The data:

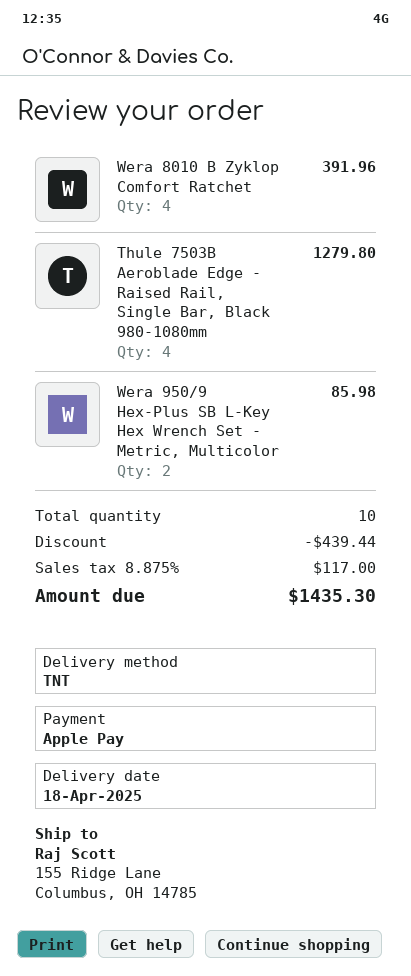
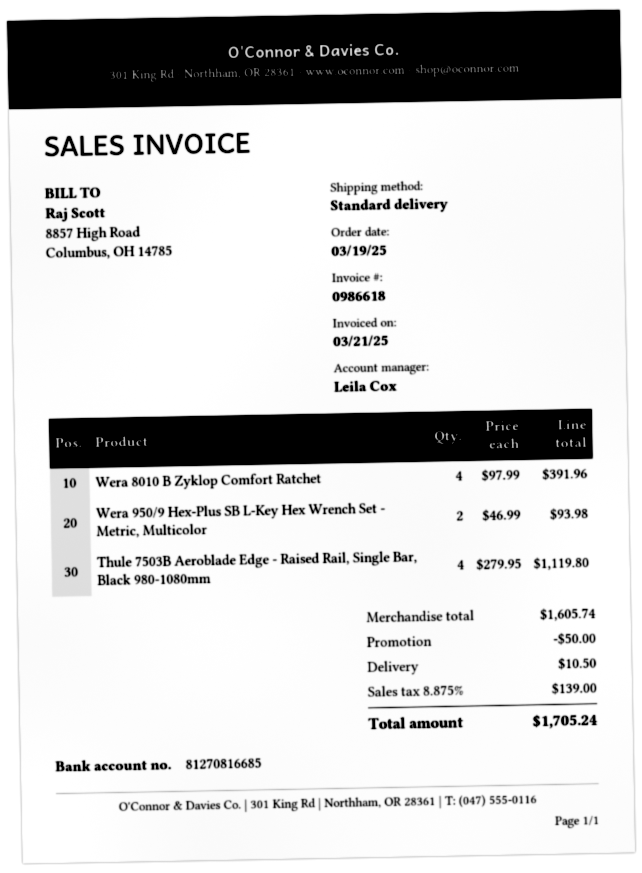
shipping method: TNT -> standard
Thule 7503B Aeroblade Edge - Raised Rail, Single Bar, Black 980-1080mm: 4 for 1279.80 -> 4 for 1119.80
Wera 950/9 Hex-Plus SB L-Key Hex Wrench Set - Metric, Multicolor: 2 for 85.98 -> 2 for 93.98
discount: 439.44 -> 50.00
shipping: none -> 10.50
tax: 8.875% = 117.00 -> 8.875% = 139.00
total: 1435.30 -> 1705.24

Your goal:
Every line from the one containing "Wera 950/9 Hex-Plus" to the end of the entries must be set down exactly, with none omitted and none added.

Your response:
Wera 950/9 Hex-Plus SB L-Key Hex Wrench Set - Metric, Multicolor: 2 for 85.98 -> 2 for 93.98
discount: 439.44 -> 50.00
shipping: none -> 10.50
tax: 8.875% = 117.00 -> 8.875% = 139.00
total: 1435.30 -> 1705.24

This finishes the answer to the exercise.